Tara Grant was a wife to Stephen Grant, mother of two, and a career-oriented woman who had risen to the position of international business executive for Washington Group International.
On February 9, 2007, she disappeared. Her husband, Stephen, reported her disappearance to Macomb County, Michigan, police on February 14, 2009, claiming that Tara had stormed out of the couples’ Carriage Hills subdivision home.
Following the report of her disappearance, police and volunteers searched far and wide for any signs of Tara; including San Juan, Puerto Rico where Tara was working most of the week before coming home to her husband and kids on weekends.
They found nothing.
Unbeknown to police, Stephen had killed his wife then butchered her body in his father’s tool and die, USG Babbit.
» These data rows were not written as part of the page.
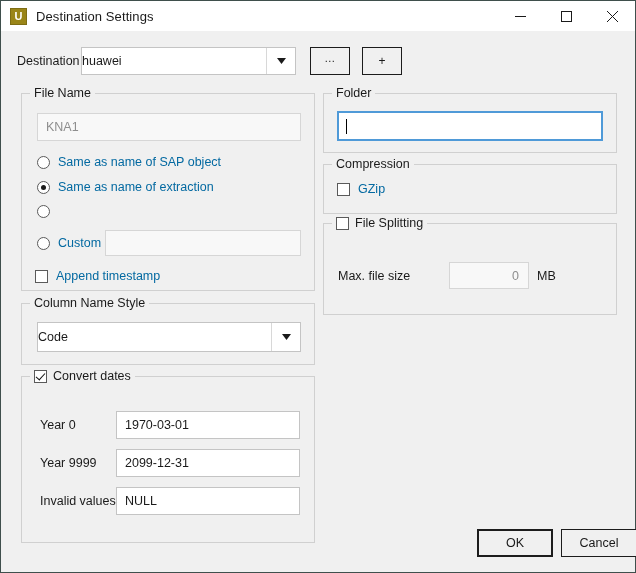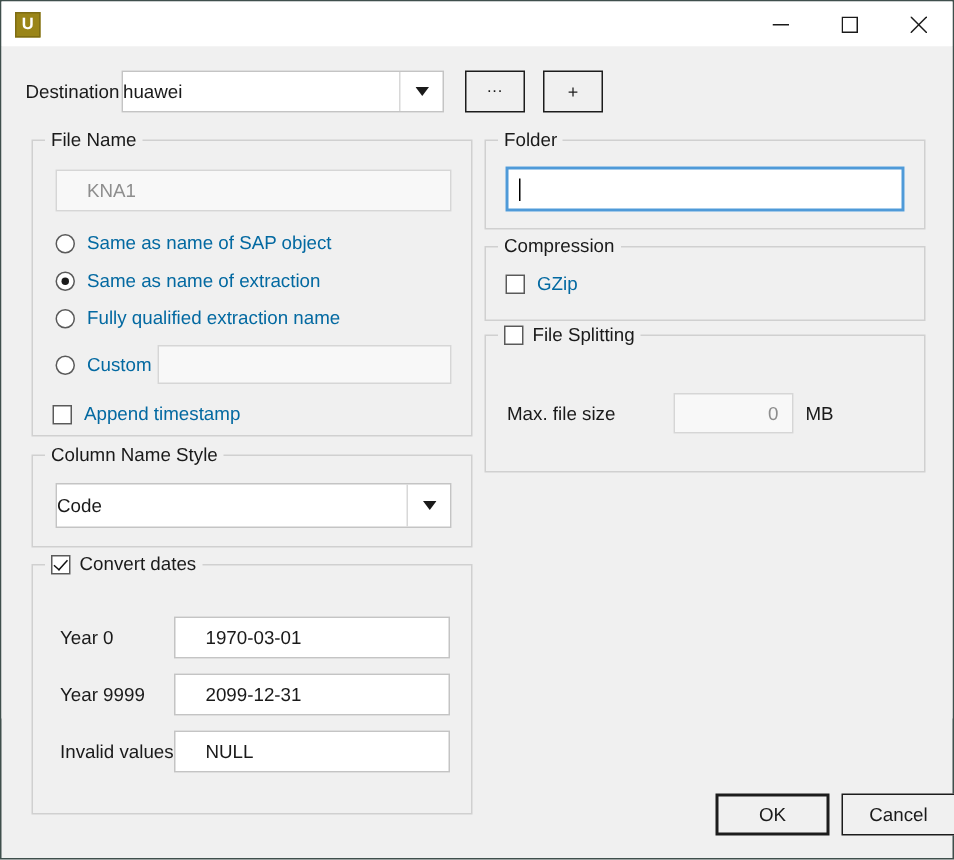--- a/index.html
+++ b/index.html
@@ -262,6 +262,7 @@
 
   <div class="titlebar">
     <div class="title-icon">U</div>
+    <div class="title-text">Destination Settings</div>
     <div class="title-buttons">
       <div class="title-btn">
         <svg width="11" height="11" viewBox="0 0 11 11">

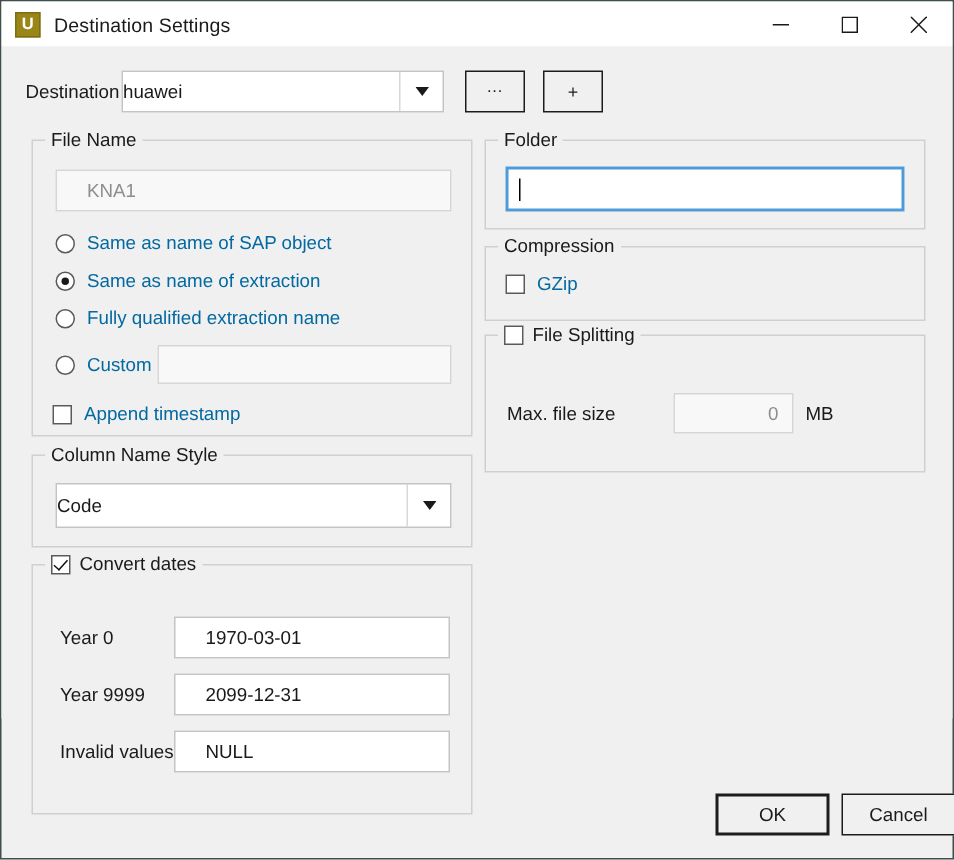--- a/index.html
+++ b/index.html
@@ -165,7 +165,7 @@
     box-sizing: border-box;
     display: flex;
     align-items: center;
-    padding-left: 20px;
+    padding-left: 8px;
     font-size: 12.5px;
     color: #1a1a1a;
   }

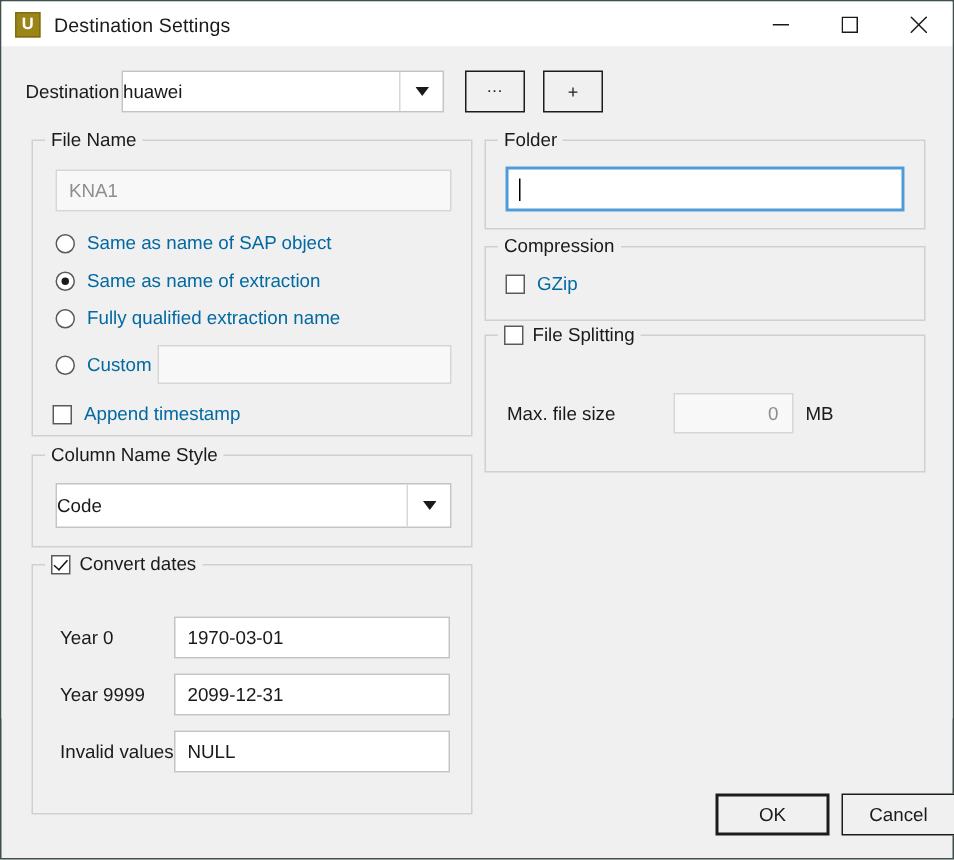--- a/index.html
+++ b/index.html
@@ -322,7 +322,6 @@
 
       <div class="radio-row" style="left:15px; top:111px;">
         <span class="radio"></span>
-        <span>Fully qualified extraction name</span>
       </div>
 
       <div class="radio-row" style="left:15px; top:142px;">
What could possess a stay-at-home-dad and run-of-the-mill suburbanite to commit such a horrendous crime?
Authors Steve Miller and Andrea Billups present this mystifying case in their latest book A Slaying In the Suburbs: The Tara Grant Murder.
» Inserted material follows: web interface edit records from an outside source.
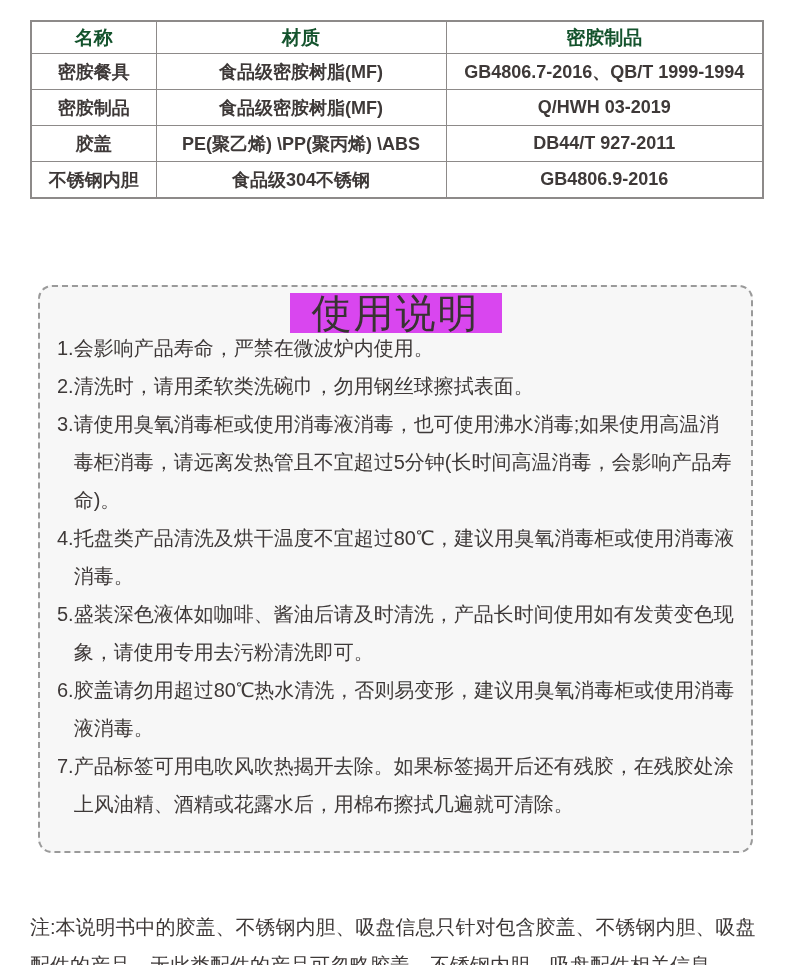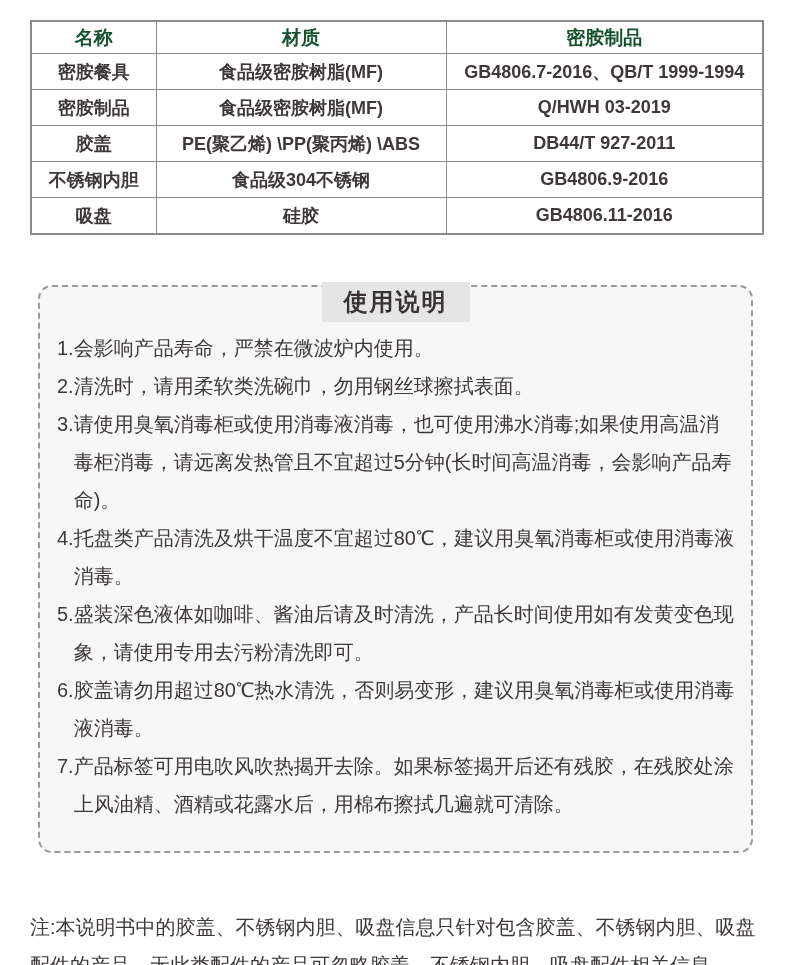--- a/index.html
+++ b/index.html
@@ -133,11 +133,6 @@
           <td>食品级304不锈钢</td>
           <td>GB4806.9-2016</td>
         </tr>
-        <tr>
-          <td>吸盘</td>
-          <td>硅胶</td>
-          <td>GB4806.11-2016</td>
-        </tr>
       </tbody>
   </table>
 

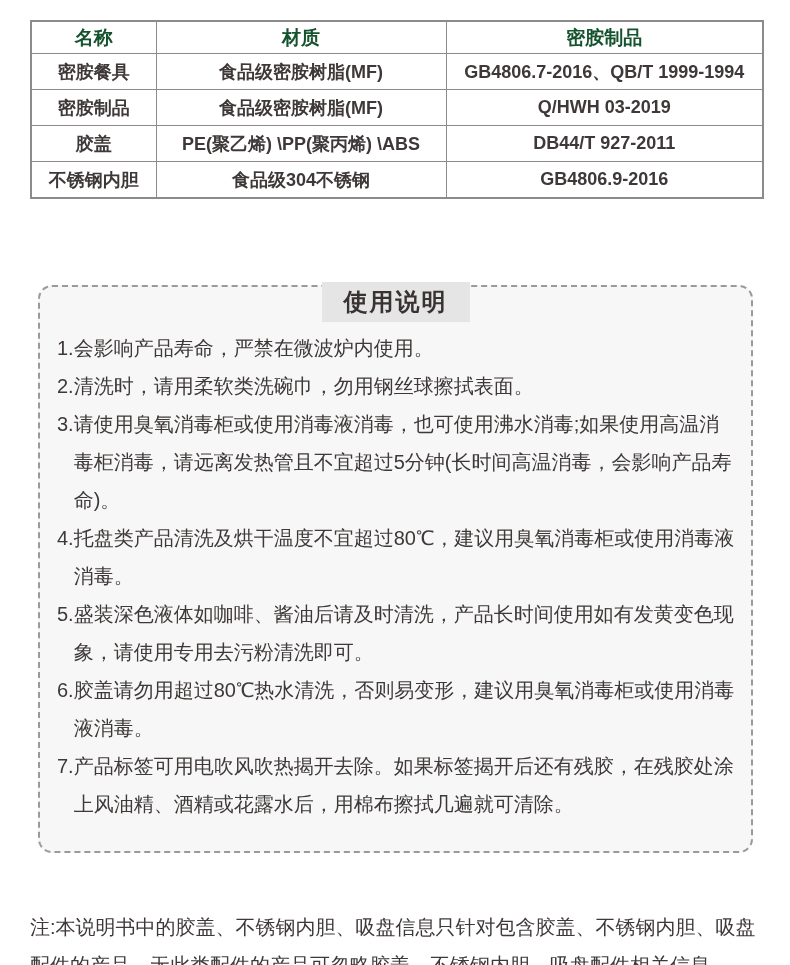--- a/index.html
+++ b/index.html
@@ -64,11 +64,11 @@
     top: -21px;
     left: 50%;
     transform: translateX(-50%);
-    background: #e5e5e5;
+    background: #d946ef;
     padding: 0 22px;
-    font-size: 24px;
+    font-size: 40px;
     line-height: 40px;
-    font-weight: 700;
+    font-weight: 400;
     letter-spacing: 2px;
     color: #383332;
     white-space: nowrap;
In this fast-paced true crime, readers are introduced to life behind the Grant’s closed doors; a life that involved jealousy, domination, alleged domestic abuse, and an elicit affair with the household’s German au pair.
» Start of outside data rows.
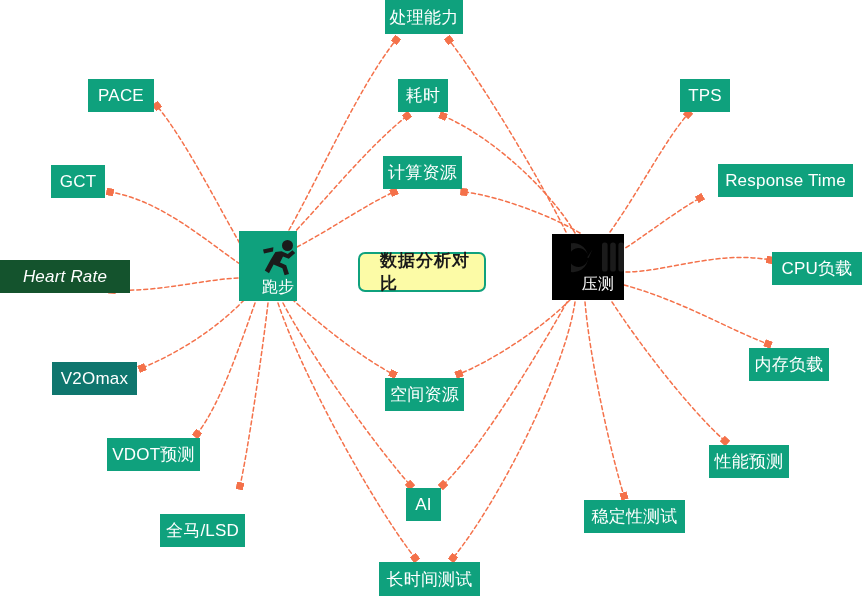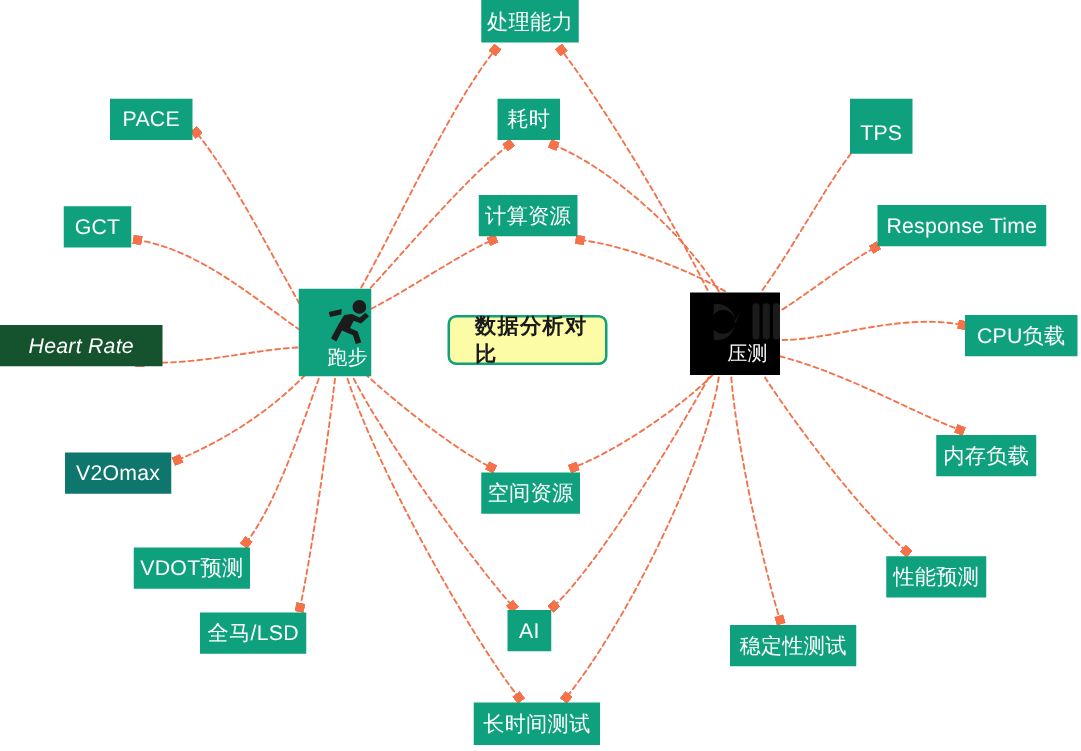--- a/index.html
+++ b/index.html
@@ -172,7 +172,7 @@
       <div class="node leaf cn" style="left: 379px; top: 562px; width: 101px; height: 34px; background: rgb(15, 161, 125); color: rgb(255, 255, 255);">
         <span>长时间测试</span>
       </div>
-      <div class="node leaf" style="left: 680px; top: 79px; width: 50px; height: 44px; background: rgb(15, 161, 125); color: rgb(255, 255, 255);">
+      <div class="node leaf" style="left: 680px; top: 79px; width: 50px; height: 33px; background: rgb(15, 161, 125); color: rgb(255, 255, 255);">
         <span>TPS</span>
       </div>
       <div class="node leaf" style="left: 702px; top: 164px; width: 135px; height: 33px; background: rgb(15, 161, 125); color: rgb(255, 255, 255);">

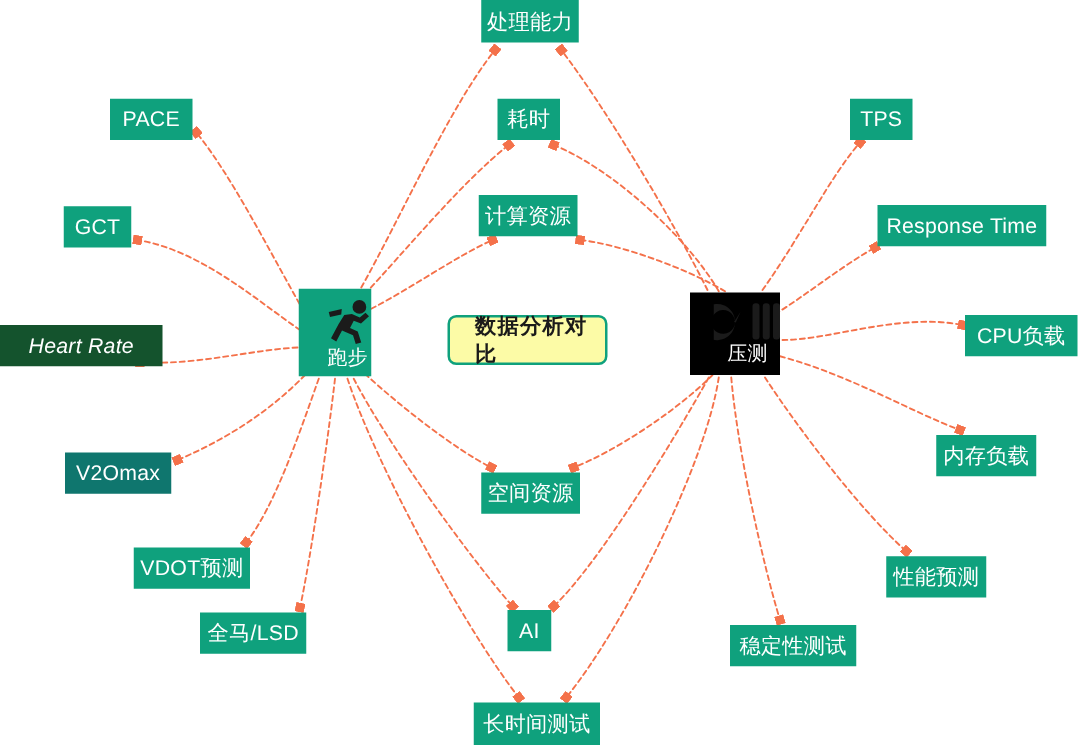--- a/index.html
+++ b/index.html
@@ -175,7 +175,7 @@
       <div class="node leaf" style="left: 680px; top: 79px; width: 50px; height: 33px; background: rgb(15, 161, 125); color: rgb(255, 255, 255);">
         <span>TPS</span>
       </div>
-      <div class="node leaf" style="left: 702px; top: 164px; width: 135px; height: 33px; background: rgb(15, 161, 125); color: rgb(255, 255, 255);">
+      <div class="node leaf" style="left: 718px; top: 164px; width: 135px; height: 33px; background: rgb(15, 161, 125); color: rgb(255, 255, 255);">
         <span>Response Time</span>
       </div>
       <div class="node leaf cn" style="left: 772px; top: 252px; width: 90px; height: 33px; background: rgb(15, 161, 125); color: rgb(255, 255, 255);">

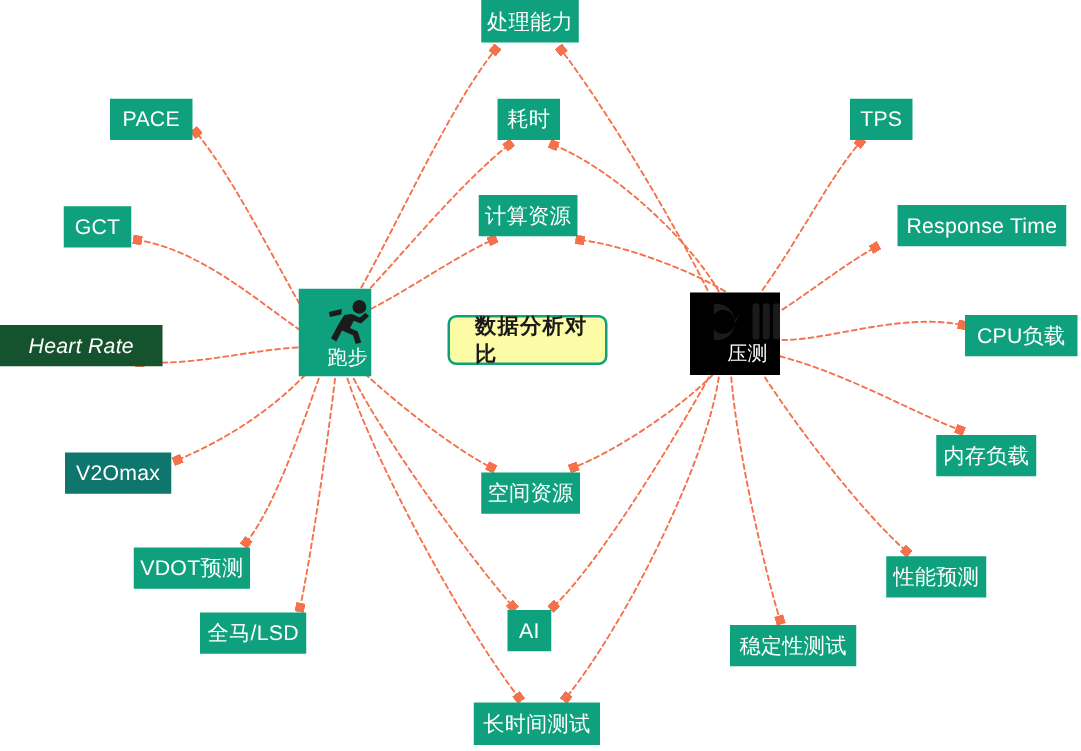--- a/index.html
+++ b/index.html
@@ -151,7 +151,7 @@
       <div class="node leaf cn" style="left: 107px; top: 438px; width: 93px; height: 33px; background: rgb(15, 161, 125); color: rgb(255, 255, 255);">
         <span>VDOT预测</span>
       </div>
-      <div class="node leaf cn" style="left: 160px; top: 490px; width: 85px; height: 33px; background: rgb(15, 161, 125); color: rgb(255, 255, 255);">
+      <div class="node leaf cn" style="left: 160px; top: 514px; width: 85px; height: 33px; background: rgb(15, 161, 125); color: rgb(255, 255, 255);">
         <span>全马/LSD</span>
       </div>
       <div class="node leaf cn" style="left: 385px; top: 0px; width: 78px; height: 34px; background: rgb(15, 161, 125); color: rgb(255, 255, 255);">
As an avid reader of true crime, I enjoy a book that offers a neutral point of view as relates to the actual crime, the victim and the accused. And that is exactly what I found with A Slaying In the Suburbs.
Both the police and authors Miller and Billup were reliant on Stephen Grant for much of the information surrounding the events of Tara’s murder, however the remaining basis of the book is taken from family and friends of both Grants and public records.
This was a very interesting book; so interesting that I was able to read it within two days. Very fast-paced, intriguing, well-written is how I would describe it. Once you pick it up, you won’t be able to put it down.
Tara Grant’s murder is one that will truly make you rethink the question: Could this happen to me?